Abrió mucho los ojos. ¿Felicidad? ¿Tristeza?

—Caramba, Sandy, enhorabuena. ¡Lo has conseguido! —Se acercó y me dio un abrazo. Nos quedamos abrazados un segundo más de lo debido.

—¿Qué opinan tus padres?

—Todavía no lo saben.

—Les dará pena saber que te marchas.

—Es lo mejor para todos —dije, y aparté la vista.

—No vas a dejar todos tus problemas en Leitrim, lo sabes de sobra —me habló con ternura.

—No, pero dejaré a las personas que los conocen.

—¿Has hecho planes para venir de visita?

Le miré directamente a los ojos. ¿Seguíamos hablando de mis padres?

—Vendré tanto como pueda —contesté.

—¿Y eso cuánto será?

Me encogí de hombros.

—Siempre te han apoyado, Sandy.

—No puedo ser quien querrían que fuese, señor Burton. Les incomodo.

Hizo una mueca de impaciencia por haberle llamado así, por mis deliberados intentos de levantar un muro entre ambos.

—Lo único que desean es que seas tú misma, y lo sabes. No te avergüences de ser como eres. Ellos te quieren tal como eres.

Su manera de mirarme hizo que yo volviera a preguntarme si realmente estábamos hablando de mis padres. Eché un vistazo al despacho. Él lo sabía todo sobre mí, absolutamente todo, y yo lo intuía todo sobre él. Aún era soltero y vivía solo a pesar de que todas las chicas de Leitrim le estuvieran intentando cazar sin piedad. Semana tras semana trataba de convencerme para que aceptara las cosas tal como eran y siguiera adelante con mi vida, pero si había un hombre que había puesto su vida en suspenso a la espera de algo o alguien, ese hombre era él.

Carraspeó para aclararse la voz.

—Me he enterado de que has salido con Andy McCarthy este fin de semana.

—¿Y?

Se frotó la cara cansinamente y dejó que el silencio se instalara entre nosotros. A los dos se nos daba muy bien hacer eso. Cuatro años de terapia, cuatro años desnudando mi alma, y cada nueva palabra nos alejaba un poco más del único asunto que consumía mis pensamientos casi todos los momentos de casi todos los días.

—Vamos, cuéntame —dijo en voz baja.

Nuestra última sesión y no me venía nada a la cabeza. Seguía sin tener respuestas para mí.

—¿Vas a ir a la fiesta de disfraces del viernes? —preguntó, en un intento de animar un poco el ambiente.

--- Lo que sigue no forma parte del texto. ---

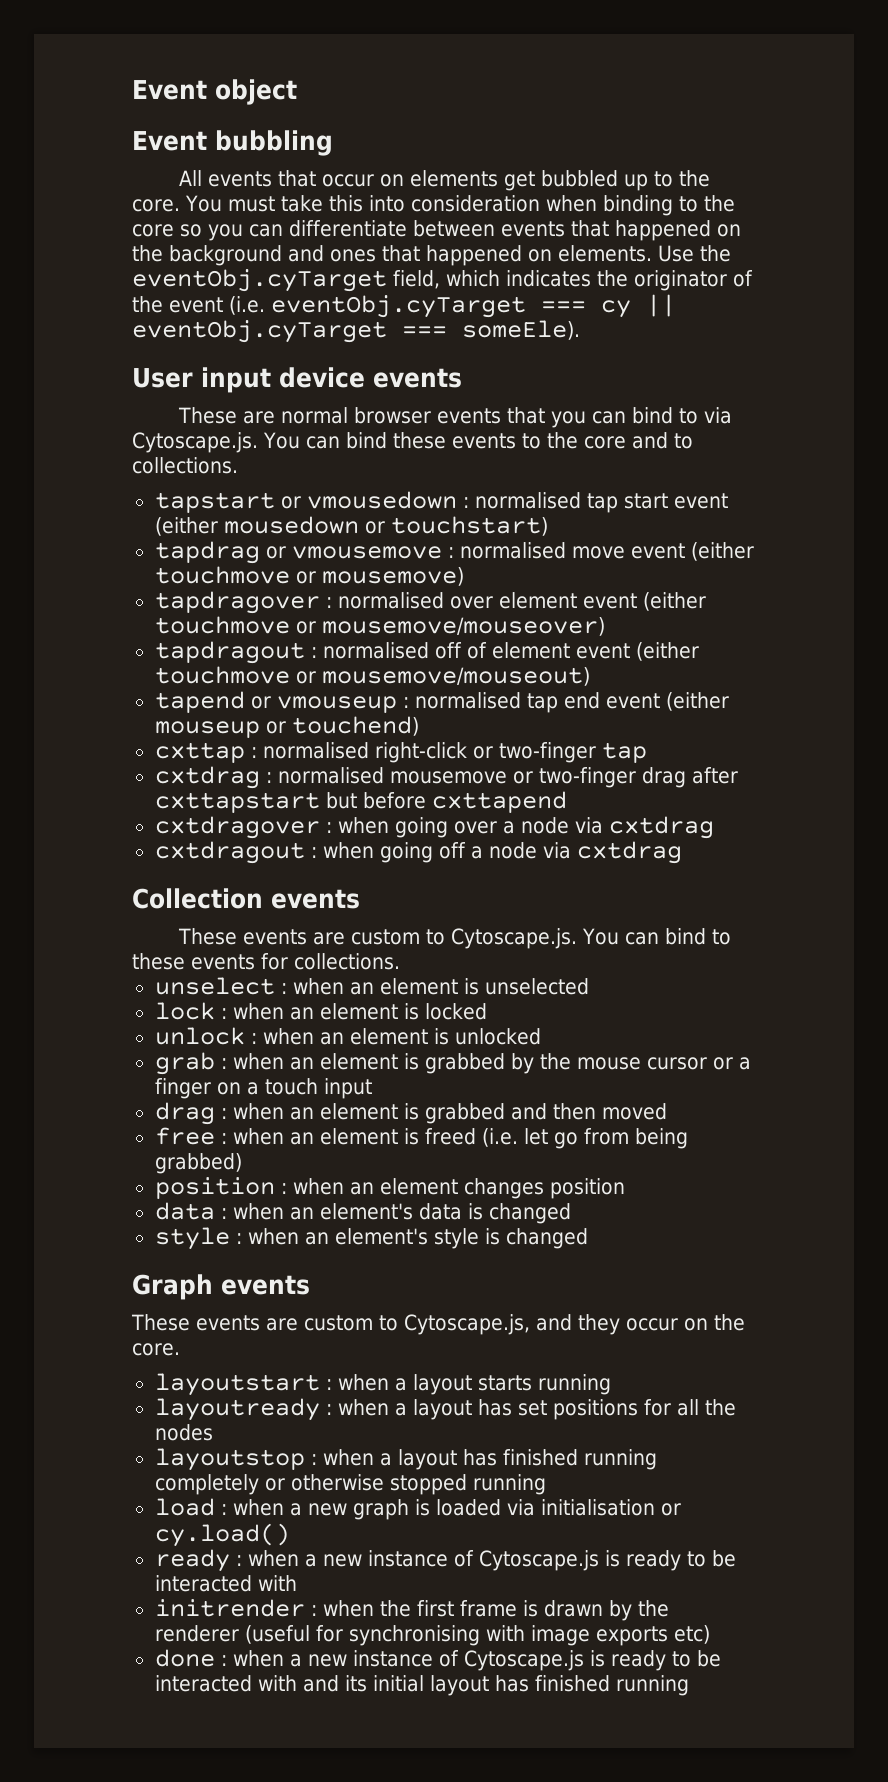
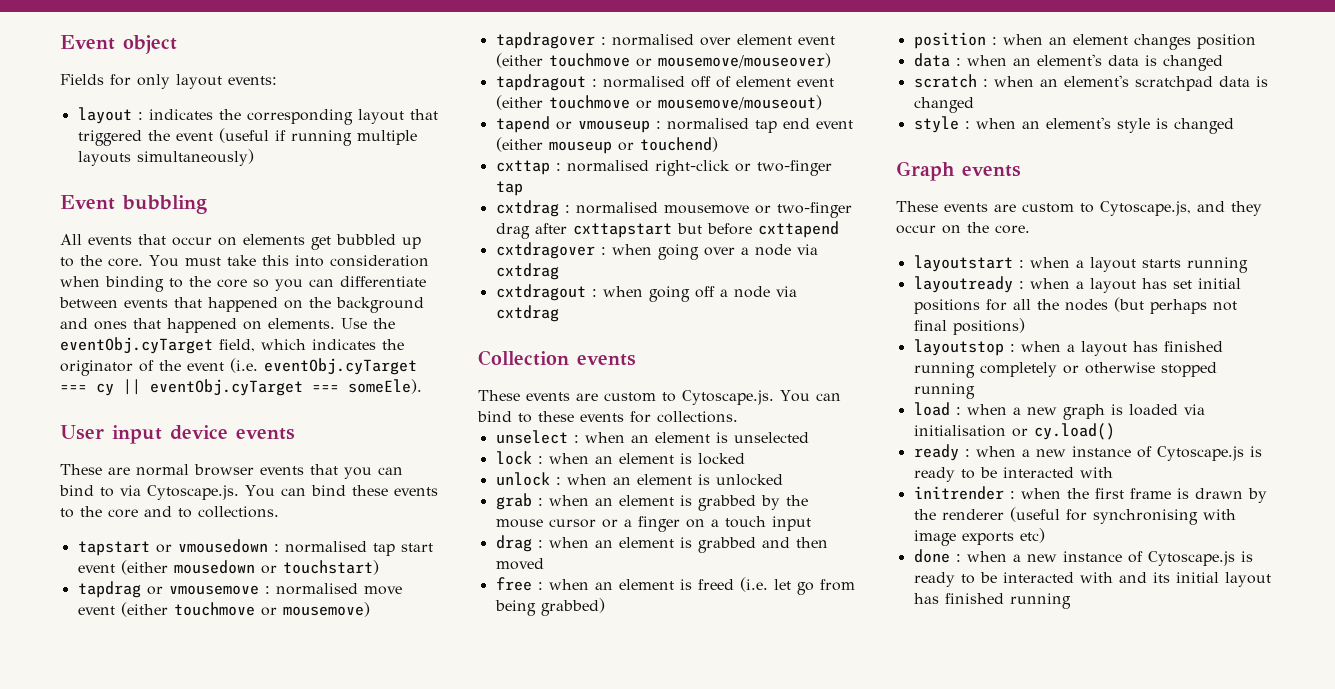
+ Fields for only layout events:
+ layout : indicates the corresponding layout that triggered the event (useful if running multiple layouts simultaneously)
+ scratch : when an element's scratchpad data is changed
- layoutready : when a layout has set positions for all the nodes
+ layoutready : when a layout has set initial positions for all the nodes (but perhaps not final positions)

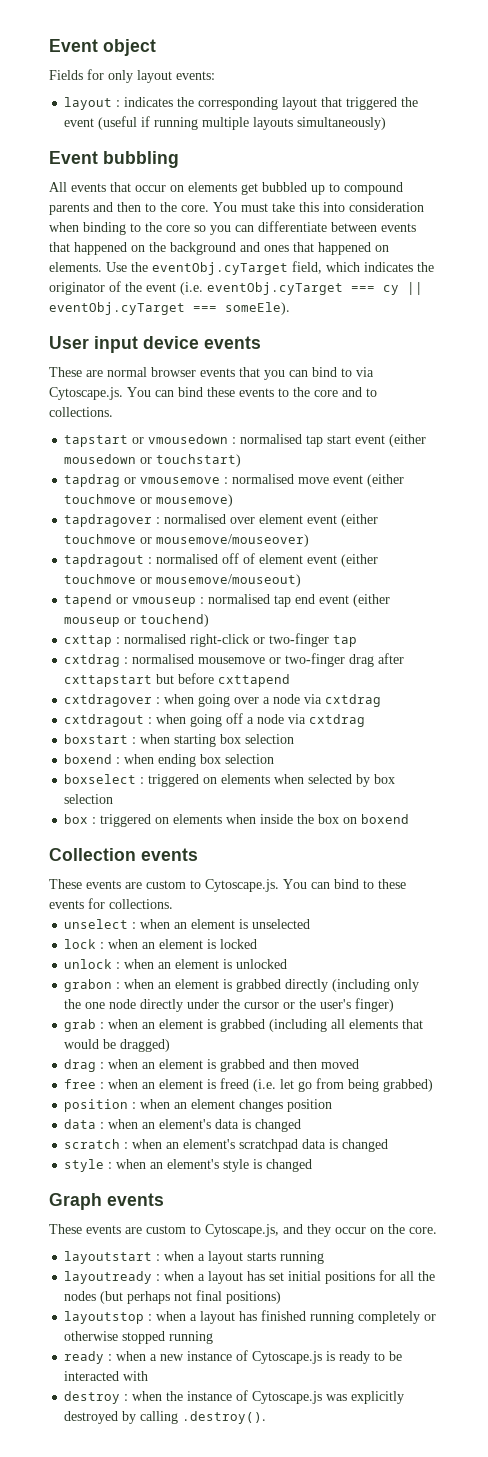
- All events that occur on elements get bubbled up to the core.
+ All events that occur on elements get bubbled up to compound parents and then to the core.
+ boxstart : when starting box selection
+ boxend : when ending box selection
+ boxselect : triggered on elements when selected by box selection
+ box : triggered on elements when inside the box on boxend
+ grabon : when an element is grabbed directly (including only the one node directly under the cursor or the user's finger)
- grab : when an element is grabbed by the mouse cursor or a finger on a touch input
+ grab : when an element is grabbed (including all elements that would be dragged)
- load : when a new graph is loaded via initialisation or cy.load()
- initrender : when the first frame is drawn by the renderer (useful for synchronising with image exports etc)
- done : when a new instance of Cytoscape.js is ready to be interacted with and its initial layout has finished running
+ destroy : when the instance of Cytoscape.js was explicitly destroyed by calling .destroy().

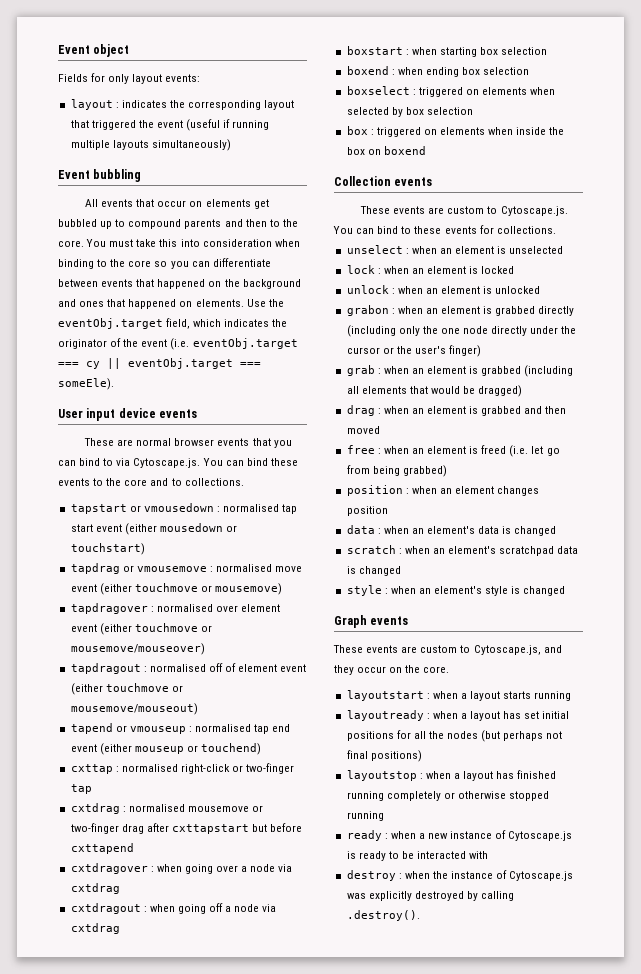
- Use the eventObj.cyTarget field, which indicates the originator of the event (i.e. eventObj.cyTarget === cy || eventObj.cyTarget === someEle).
+ Use the eventObj.target field, which indicates the originator of the event (i.e. eventObj.target === cy || eventObj.target === someEle).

—Sí. —Sonreí—. No se me ocurre una forma mejor de decir adiós a este sitio que irme disfrazada.

—¿De qué te vas a disfrazar?

—De calcetín.

Se rio a carcajadas.

—¿Andy no va a ir contigo?

—¿Acaso mis calcetines van en pares?

Levantó las cejas: quería más información.

—No comprendió por qué puse el piso patas arriba cuando no encontré la invitación —dije.

—¿Dónde piensas que está?

—Con todo lo demás. Con mi cabeza.

Me restregué los ojos.

—No has perdido la cabeza, Sandy. Así que vas a ser garda... —Mostró una sonrisa temblorosa.

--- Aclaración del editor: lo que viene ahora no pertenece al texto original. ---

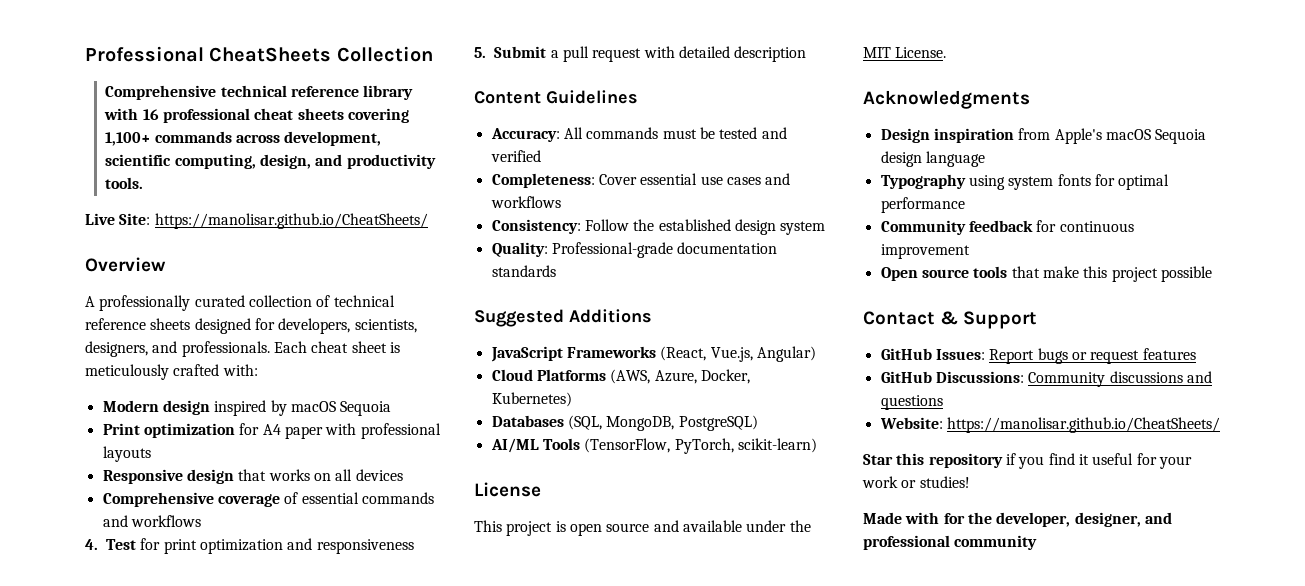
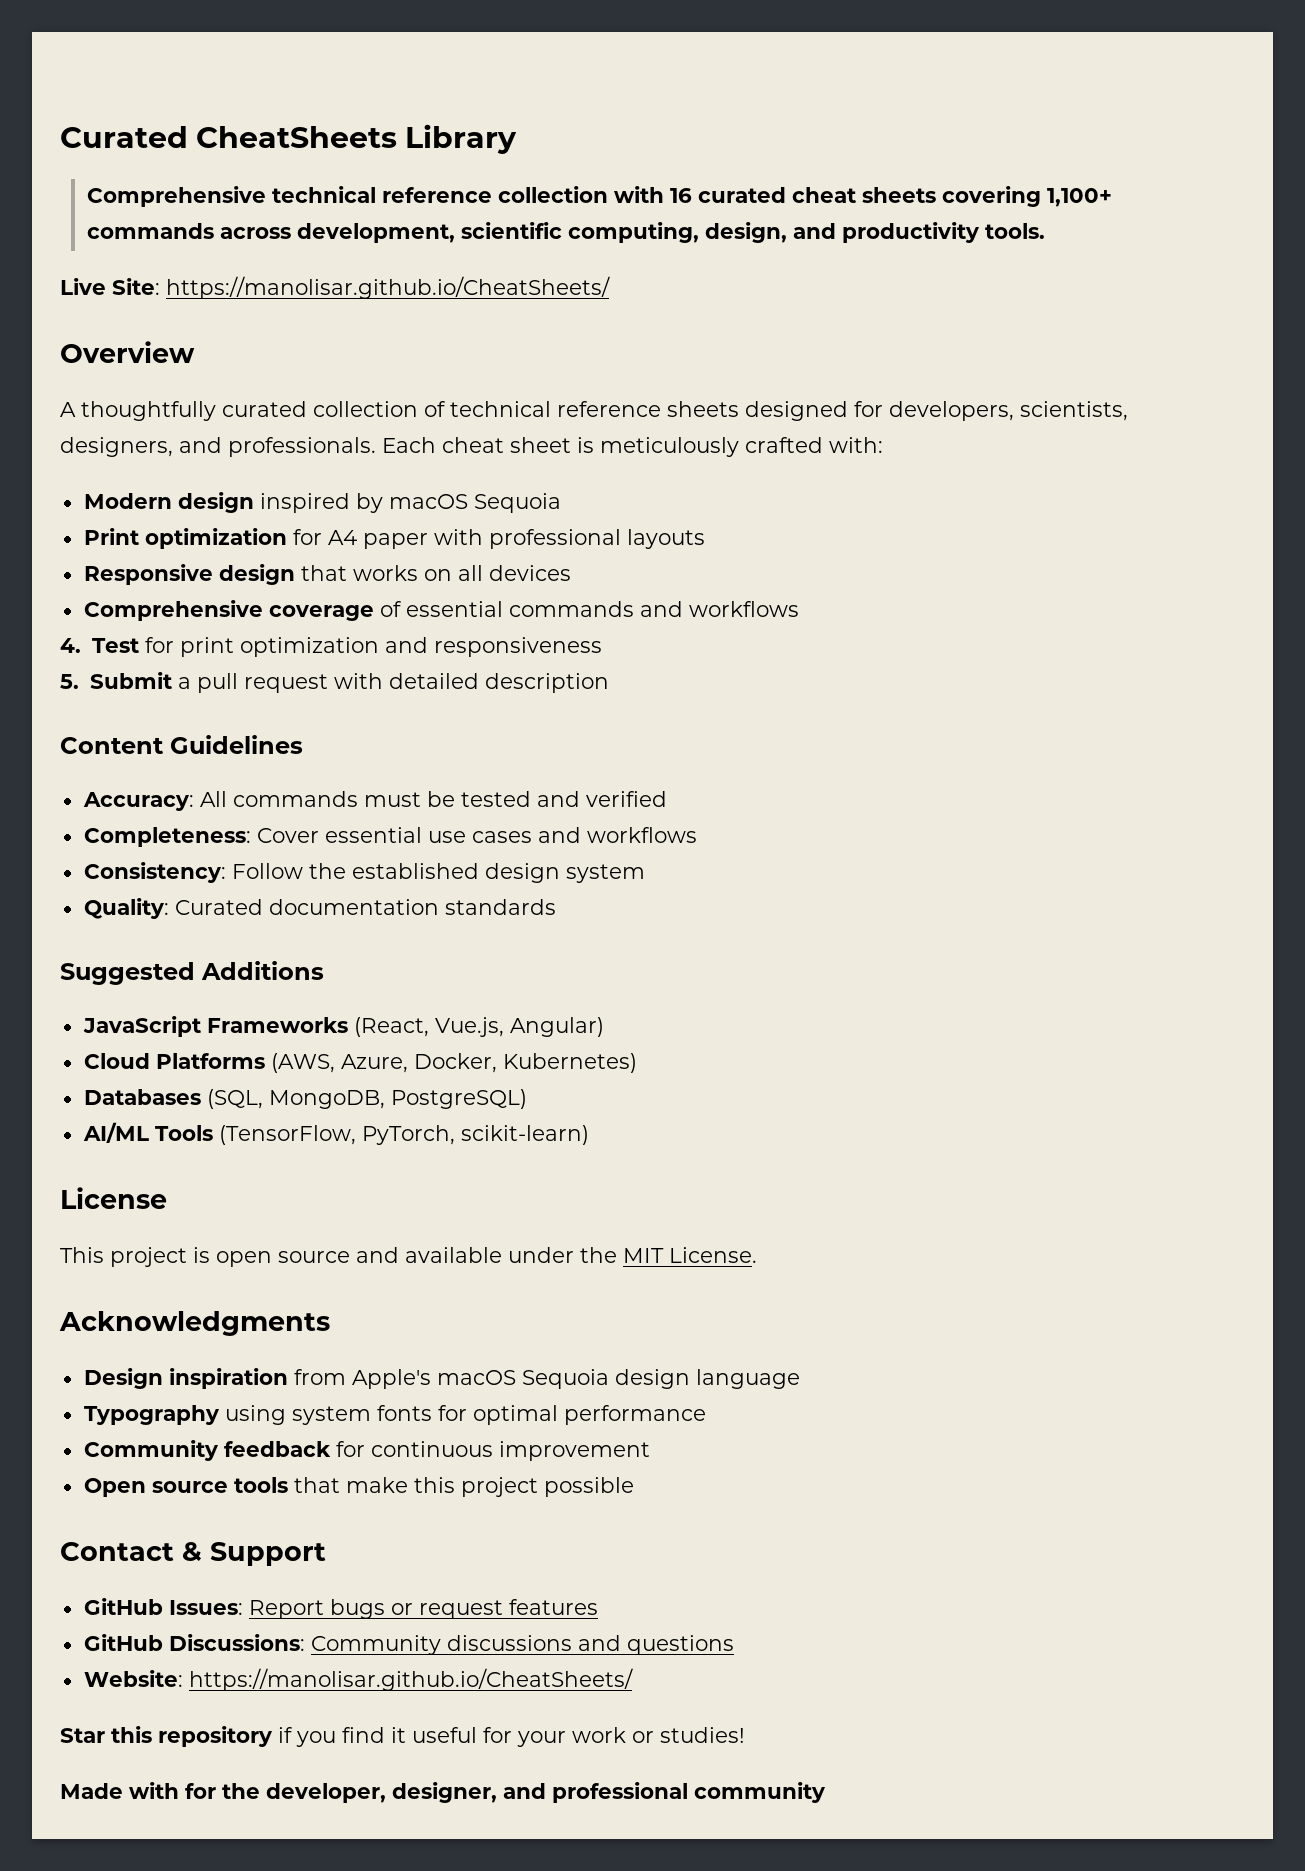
- Professional CheatSheets Collection
+ Curated CheatSheets Library
- Comprehensive technical reference library with 16 professional cheat sheets covering 1,100+ commands across development, scientific computing, design, and productivity tools.
+ Comprehensive technical reference collection with 16 curated cheat sheets covering 1,100+ commands across development, scientific computing, design, and productivity tools.
- A professionally curated collection of technical reference sheets designed for developers, scientists, designers, and professionals.
+ A thoughtfully curated collection of technical reference sheets designed for developers, scientists, designers, and professionals.
- Quality: Professional-grade documentation standards
+ Quality: Curated documentation standards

—¿Preocupado por el futuro del país?

—No. —Sonrió—. Al menos sé que estaremos en buenas manos. Interrogarás a los criminales hasta acabar con ellos.

—He aprendido del mejor —añadí, y me obligué a sonreír.

El señor Burton apareció en la fiesta de disfraces del viernes por la noche. Lo hizo disfrazado de calcetín y me reí muchísimo. Luego me acompañó a casa en coche y nos miramos un rato, en silencio. Después de tantos años hablando, ninguno de los dos sabía qué decir. Delante de mi casa, se acercó y me besó ávidamente en la boca. Un beso largo y firme. Fue como decirse hola y adiós a la vez.

—Lástima que no seamos de la misma talla, Gregory. Habríamos sido una buena pareja-dije apenada.

Deseaba que me dijera que habríamos sido la extraña pareja más perfecta del mundo, pero creo que estuvo de acuerdo con mis palabras, porque me quedé viendo cómo se alejaba en el coche.

Cuantos más novios he tenido, más me he dado cuenta de que Gregory y yo éramos la mejor pareja que he conocido. Pero en mi búsqueda de respuestas a las complejas preguntas de mi vida pasé por alto las más obvias, las que tuve delante de las narices.